Energia, mobilità e ambiente: la Campania, con Borgo, brilla a Las Vegas
Energia, mobilità e ambiente: la Campania, con Borgo, brilla a Las Vegas
Fulcro della Kermesse la piattaforma tecnologica Borgo 4.0
Anche quest’anno il Padiglione Italia è stato presente alla vetrina tecnologica internazionale negli Usa.
Mezzogiorno protagonista: Campania coinvolta con due progetti, di cui brilla ‘Borgo 4.0’. Bene anche Puglia, Sicilia e Sardegna
Dall’automotive agli elettrodomestici smart, dagli accessori audio fino alle tv, passando per processori, robot, startup e innovazioni. Anche quest’anno il Consumer Electronic Show ha proposto a Las Vegas il meglio della tecnologia internazionale. Il Padiglione Italia, collocato nell’Eureka Park, ha ospitato 51 startup provenienti da 13 regioni. Accanto a Lazio e Lombardia, il Sud ha mostrato una partecipazione diffusa, con realtà da Campania, Puglia, Sicilia e Sardegna.

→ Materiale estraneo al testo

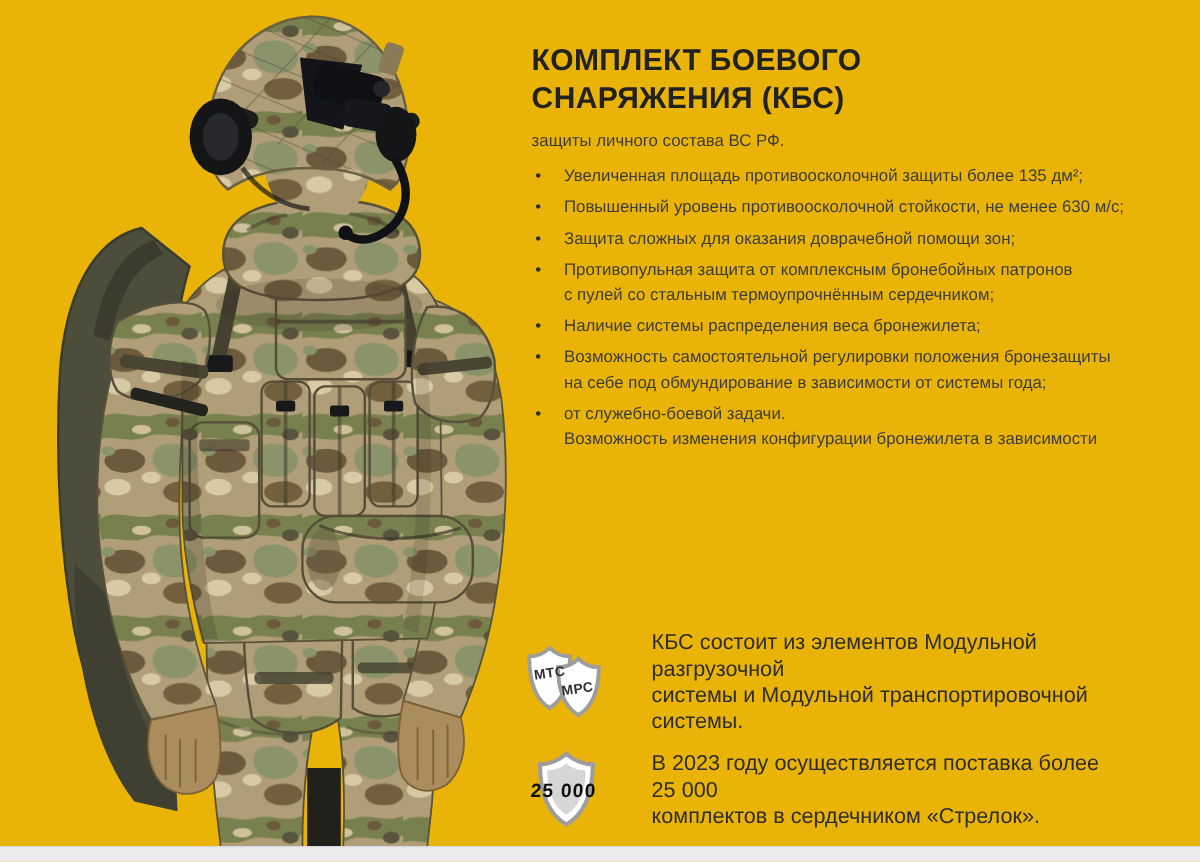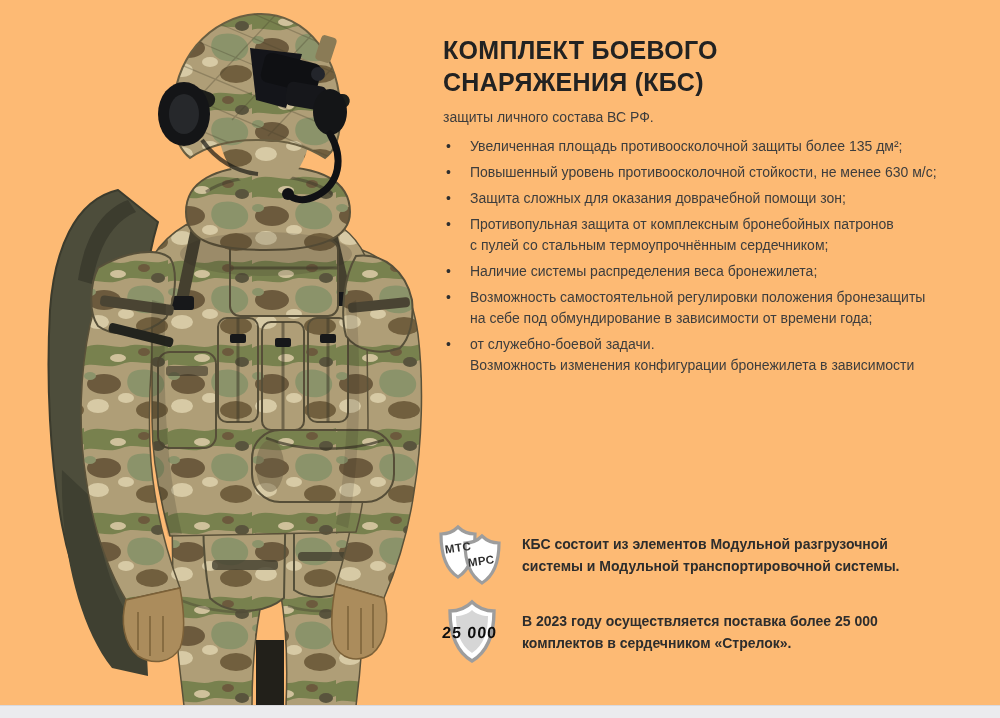--- a/index.html
+++ b/index.html
@@ -1,17 +1,17 @@
 <!DOCTYPE html>
 <html><head>
 <meta charset="utf-8">
 <style>
   html,body{margin:0;padding:0;background:#ffffff;}
   body{width:1000px;height:718px;overflow:hidden;font-family:"Liberation Sans",sans-serif;}
-  .slide{position:relative;width:1000px;height:718px;background:#fdba74;}
+  .slide{position:relative;width:1000px;height:718px;background:#eab308;}
 
   
   .photo{position:absolute;left:0;top:0;width:432px;height:706px;}
   .photo svg{display:block;}
 
   
   .footer-bar{position:absolute;left:0;bottom:0;width:1000px;height:12px;background:#ebebee;border-top:1px solid #d9d9de;}
 
   
   .content{position:absolute;left:443px;top:34px;width:512px;}
@@ -22,21 +22,21 @@
   ul.features{list-style:none;margin:8px 0 0 0;padding:0;}
   ul.features li{position:relative;padding-left:27px;margin-bottom:5px;font-size:14px;line-height:21px;color:#3d3d3d;}
   ul.features li .dot{position:absolute;left:3px;top:0;color:#2f2f2f;}
   ul.features li span.line{display:block;}
 
   
   .badges{position:absolute;left:436px;top:524px;width:520px;}
   .badge{display:flex;align-items:center;margin-bottom:13px;}
   .badge-icon{flex:0 0 86px;width:86px;display:flex;justify-content:flex-start;}
   .badge-icon svg{overflow:visible;}
-  .badge-text{font-size:14px;line-height:22px;font-weight:700;color:#2d2d2d;width:378px;}
+  .badge-text{font-size:18px;line-height:22px;font-weight:400;color:#2d2d2d;width:378px;margin-left:21px;}
   .badge-text span{display:block;}
 </style>
 </head>
 <body>
 
 <div class="slide">
 
   <div class="photo">
     <svg width="432" height="706" viewBox="0 0 432 706" xmlns="http://www.w3.org/2000/svg">
       <defs>
@@ -185,21 +185,21 @@
           <span class="line">Противопульная защита от комплексным бронебойных патронов</span>
           <span class="line">с пулей со стальным термоупрочнённым сердечником;</span>
         </li>
       <li>
           <span class="dot">•</span>
           <span class="line">Наличие системы распределения веса бронежилета;</span>
         </li>
       <li>
           <span class="dot">•</span>
           <span class="line">Возможность самостоятельной регулировки положения бронезащиты</span>
-          <span class="line">на себе под обмундирование в зависимости от времени года;</span>
+          <span class="line">на себе под обмундирование в зависимости от системы года;</span>
         </li>
       <li>
           <span class="dot">•</span>
           <span class="line">от служебно-боевой задачи.</span>
           <span class="line">Возможность изменения конфигурации бронежилета в зависимости</span>
         </li>
     </ul>
   </div>
 
   <div class="badges">

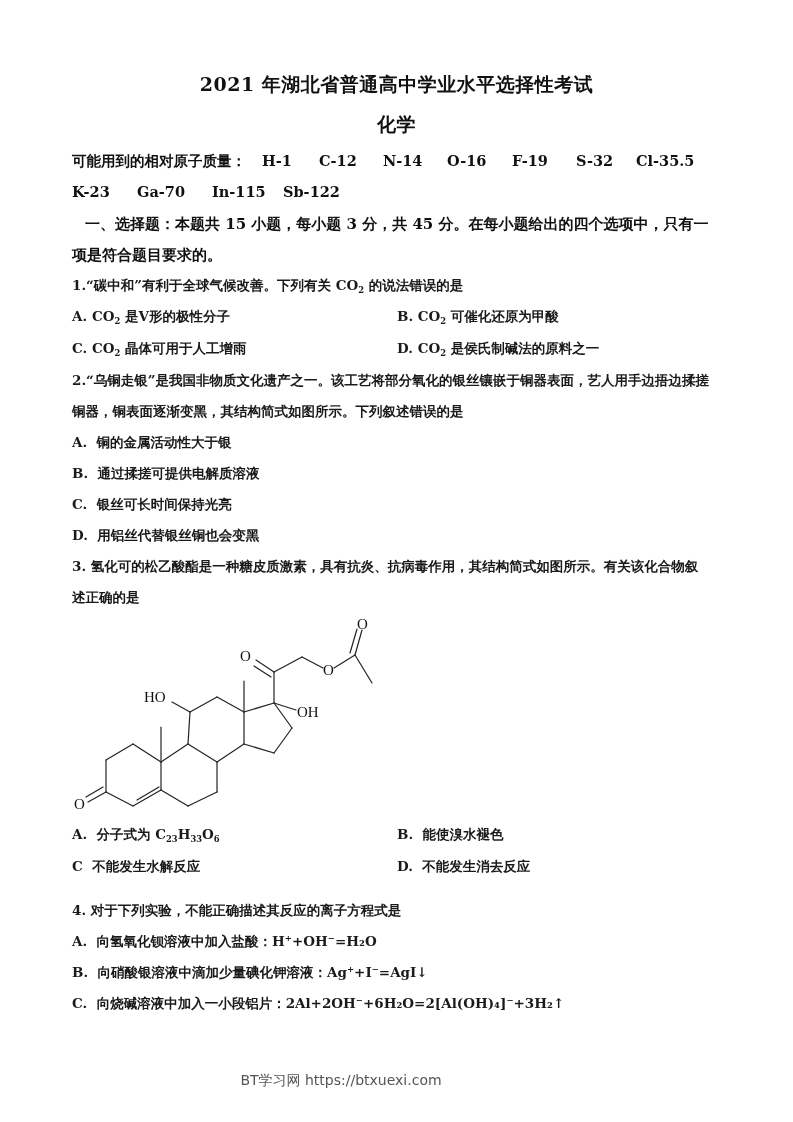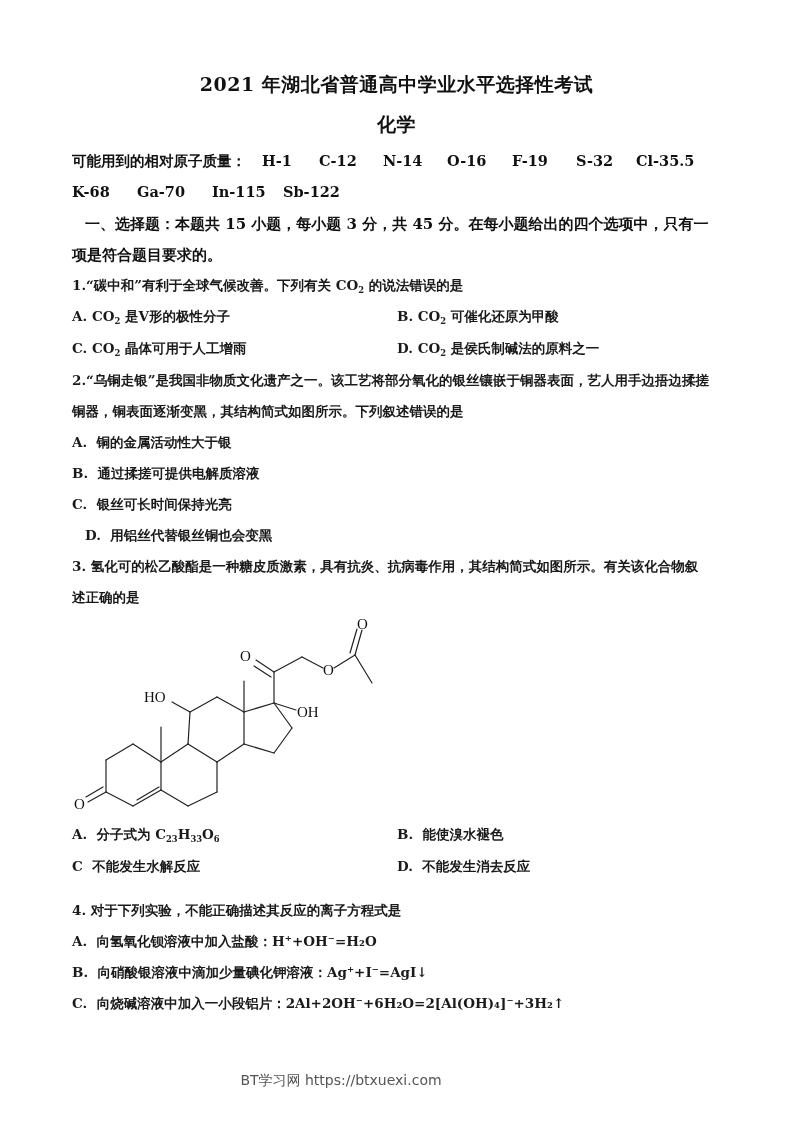--- a/index.html
+++ b/index.html
@@ -25,21 +25,21 @@
   <span>可能用到的相对原子质量：</span><span style="width:0"></span>
 </div>
 <div class="abs bold" style="top:152px; left:262px;">H-1</div>
 <div class="abs bold" style="top:152px; left:319px;">C-12</div>
 <div class="abs bold" style="top:152px; left:383px;">N-14</div>
 <div class="abs bold" style="top:152px; left:447px;">O-16</div>
 <div class="abs bold" style="top:152px; left:512px;">F-19</div>
 <div class="abs bold" style="top:152px; left:576px;">S-32</div>
 <div class="abs bold" style="top:152px; left:636px;">Cl-35.5</div>
 
-<div class="abs bold" style="top:183px; left:72px;">K-68</div>
+<div class="abs bold" style="top:183px; left:72px;">K-23</div>
 <div class="abs bold" style="top:183px; left:137px;">Ga-70</div>
 <div class="abs bold" style="top:183px; left:212px;">In-115</div>
 <div class="abs bold" style="top:183px; left:283px;">Sb-122</div>
 
 <div class="abs bold" style="top:215px; left:85px; font-size:15px;">一、选择题：本题共 15 小题，每小题 3 分，共 45 分。在每小题给出的四个选项中，只有一</div>
 <div class="abs bold" style="top:246px; left:72px; font-size:15px;">项是符合题目要求的。</div>
 
 <div class="abs txt" style="top:277px; left:72px;">
   <span>1.</span><span>“碳中和”有利于全球气候改善。下列有关 CO</span><sub>2</sub><span> 的说法错误的是</span>
 </div>
@@ -62,21 +62,21 @@
 <div class="abs txt" style="top:403px; left:72px;">铜器，铜表面逐渐变黑，其结构简式如图所示。下列叙述错误的是</div>
 <div class="abs txt" style="top:434px; left:72px;">
   <span>A.</span>&nbsp; <span>铜的金属活动性大于银</span>
 </div>
 <div class="abs txt" style="top:465px; left:72px;">
   <span>B.</span>&nbsp; <span>通过揉搓可提供电解质溶液</span>
 </div>
 <div class="abs txt" style="top:496px; left:72px;">
   <span>C.</span>&nbsp; <span>银丝可长时间保持光亮</span>
 </div>
-<div class="abs txt" style="top:527px; left:85px;">
+<div class="abs txt" style="top:527px; left:72px;">
   <span>D.</span>&nbsp; <span>用铝丝代替银丝铜也会变黑</span>
 </div>
 
 <div class="abs txt" style="top:558px; left:72px;">
   <span>3.</span> <span>氢化可的松乙酸酯是一种糖皮质激素，具有抗炎、抗病毒作用，其结构简式如图所示。有关该化合物叙</span>
 </div>
 <div class="abs txt" style="top:589px; left:72px;">述正确的是</div>
 
 <svg class="abs" style="left:0; top:0;" width="793" height="1122">
   <g stroke="#222" stroke-width="1.2" fill="none" stroke-linecap="round">

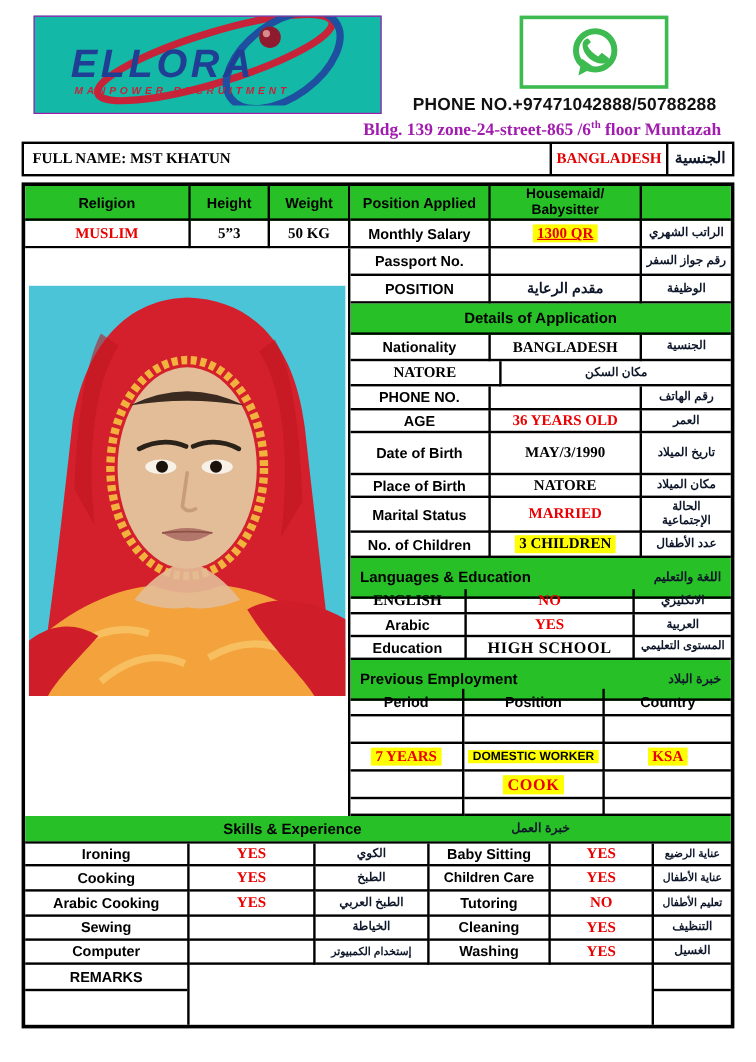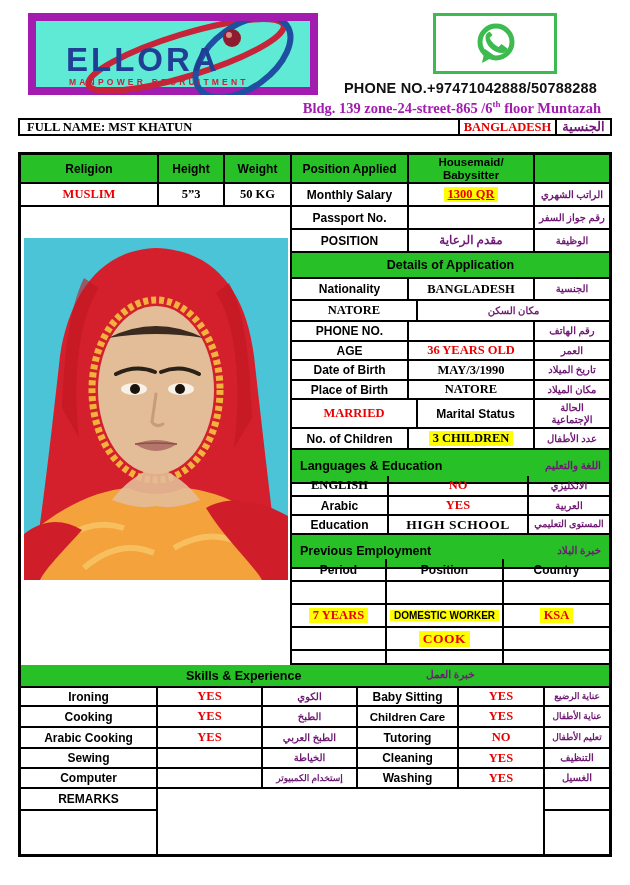--- a/index.html
+++ b/index.html
@@ -2,31 +2,31 @@
 <html><head>
 <meta charset="utf-8">
 <style>
   * { margin:0; padding:0; box-sizing:border-box; }
   body { background:#ffffff; }
   .page { position:relative; width:630px; height:885px; background:#fff; overflow:hidden;
           font-family:"Liberation Sans", sans-serif; }
 
   
   .logo-box { position:absolute; left:28px; top:13px; width:290px; height:82px;
-              border:8px solid #a21caf; background:#5eead4; }
+              border:1px solid #a21caf; background:#14b8a6;font-style:italic; }
   .wa-box { position:absolute; left:433px; top:13px; width:124px; height:61px;
             border:3px solid #3dbb50; background:#fff; display:flex; align-items:center; justify-content:center; }
   .phone-line { position:absolute; right:33px; top:80px; font-weight:bold; font-size:14.5px; color:#111;
                 font-family:"Liberation Sans", sans-serif; letter-spacing:.2px; }
   .addr-line { position:absolute; right:29px; top:99px; font-weight:bold; font-size:14.5px; color:#a21caf;
                font-family:"Liberation Serif", serif; }
   .addr-line sup { font-size:9px; }
 
   
-  .name-bar { position:absolute; left:18px; top:118px; width:594px; height:18px;
+  .name-bar { position:absolute; left:18px; top:118px; width:594px; height:29px;
               border:2px solid #000; display:flex; background:#fff; }
   .name-cell { flex:1; display:flex; align-items:center; padding-left:7px;
                font-family:"Liberation Serif", serif; font-weight:bold; font-size:12.5px; }
   .country-cell { width:99px; border-left:2px solid #000; border-right:2px solid #000;
                   display:flex; align-items:center; justify-content:center;
                   font-family:"Liberation Serif", serif; font-weight:bold; font-size:12.5px; color:#e30000; }
   .natar-cell { width:53px; display:flex; align-items:center; justify-content:center; }
 
   
   .main { position:absolute; left:18px; top:152px; width:594px; height:705px;
@@ -36,21 +36,21 @@
        display:flex; align-items:center; justify-content:center; overflow:hidden; text-align:center; }
   .c.last { border-right:none; }
   .nb { border-bottom:none; }
 
   .green { background:#27c127; }
   .sans { font-family:"Liberation Sans", sans-serif; font-weight:bold; font-size:12px; color:#000; }
   .serif { font-family:"Liberation Serif", serif; font-weight:bold; font-size:12.5px; color:#000; }
   .red { color:#ea0000; }
   .hl { background:#ffff00; padding:0 4px; }
   .ul { text-decoration:underline; }
-  .ar { font-family:Liberation Serif, serif; font-weight:bold; font-size:10px; direction:rtl; color:#701a75; line-height:1.15; }
+  .ar { font-family:Liberation Sans, sans-serif; font-weight:bold; font-size:10px; direction:rtl; color:#0f172a; line-height:1.15; }
 
   
   .w1 { width:138px; } .w2 { width:66px; } .w3 { width:67px; }
   .wl { width:117px; } .wv { width:126px; } .wa { flex:1; }
   .hA1 { height:29px; } .hA2 { height:23px; }
   .two-line { line-height:1.05; font-size:11.5px; }
 
   
   .bB { flex:1; display:flex; }
   .photo-cell { width:271px; border-right:2px solid #000; position:relative; background:#fff; }
@@ -208,33 +208,33 @@
         <div class="row" style="height:20px">
           <div class="c sans wl">PHONE NO.</div>
           <div class="c serif wv"></div>
           <div class="c ar wa last">رقم الهاتف</div>
         </div>
         <div class="row" style="height:19px">
           <div class="c sans wl">AGE</div>
           <div class="c serif red wv">36 YEARS OLD</div>
           <div class="c ar wa last">العمر</div>
         </div>
-        <div class="row" style="height:20px">
+        <div class="row" style="height:35px">
           <div class="c sans wl">Date of Birth</div>
           <div class="c serif wv">MAY/3/1990</div>
           <div class="c ar wa last">تاريخ الميلاد</div>
         </div>
         <div class="row" style="height:19px">
           <div class="c sans wl">Place of Birth</div>
           <div class="c serif wv">NATORE</div>
           <div class="c ar wa last">مكان الميلاد</div>
         </div>
         <div class="row" style="height:29px">
+          <div class="c sans wl">Marital Status</div>
           <div class="c serif red wv">MARRIED</div>
-          <div class="c sans wl">Marital Status</div>
           <div class="c ar wa last" style="padding:0 4px">الحالة الإجتماعية</div>
         </div>
         <div class="row" style="height:21px">
           <div class="c sans wl">No. of Children</div>
           <div class="c wv">
             <span class="serif hl">3 CHILDREN</span>
           </div>
           <div class="c ar wa last">عدد الأطفال</div>
         </div>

Tecnologie legate all’energia, alla gestione dei territori, alla sicurezza e alla digitalizzazione hanno raccontato un Paese che lavora sui nodi strutturali del futuro. E in questo segmento così privilegiato, la Campania al Ces ha portato progetti consolidati, startup che funzionano, imprese che hanno già misurato i propri successi sul campo. In uno dei contesti più selettivi della tecnologia globale, la presenza campana si è quindi distinta per solidità e coerenza, restituendo l’immagine di un ecosistema che cresce senza clamore, ma con continuità. Ha mostrato come ricerca, industria e territorio possano dialogare senza retorica. In una fiera dove il futuro spesso si annuncia, la Regione lo ha presentato come processo già in corso. Fatto di sperimentazioni quotidiane, di soluzioni misurabili, di responsabilità condivise.
SMART CITY
Il fulcro istituzionale di questa presenza è stato Borgo 4.0, piattaforma tecnologica per la mobilità sostenibile, connessa e autonoma realizzata in Campania da Anfia Automotive, ente di ricerca dell’Associazione Nazionale Filiera Industria Automobilistica ed è stato poi realizzato con il coinvolgimento di un partenariato pubblico-privato che coinvolge 53 imprese del settore, 3 Centri di Ricerca pubblici con la partecipazione delle 5 Università Campane e il Cnr, per complessivi 200 ricercatori coinvolti. Il laboratorio è a Lioni, in Irpinia, un centro delle aree interne trasformato in ambiente reale di sperimentazione. Strade urbane ed extraurbane, infrastrutture intelligenti, sistemi di monitoraggio e analisi dei dati. Qui sono attivi sedici progetti di ricerca e sviluppo che attraversano tutte le principali traiettorie dell’automotive del futuro. I partner scientifici e le imprese di Borgo 4.0 hanno lavorato su infrastrutture materiali e immateriali in grado di dar vita al primo esempio in Europa di piattaforma tecnologica integrata con strade urbane ed extraurbane intelligenti. A Lioni quindi sono stati realizzati e testati sistemi di massive data analysis e data fusion per ottenere informazioni sullo stato dei diversi sistemi e servizi a supporto dei cittadini e delle autorità di controllo; barriere stradali intelligenti e diagnostica delle condizioni del manto stradale; pali intelligenti con illuminazione adattativa in base a parametri ambientali e di traffico; sistemi di videosorveglianza stradale con sensori per conteggio e classificazione veicoli e rilevamento delle condizioni ambientali; segnaletica stradale parlante.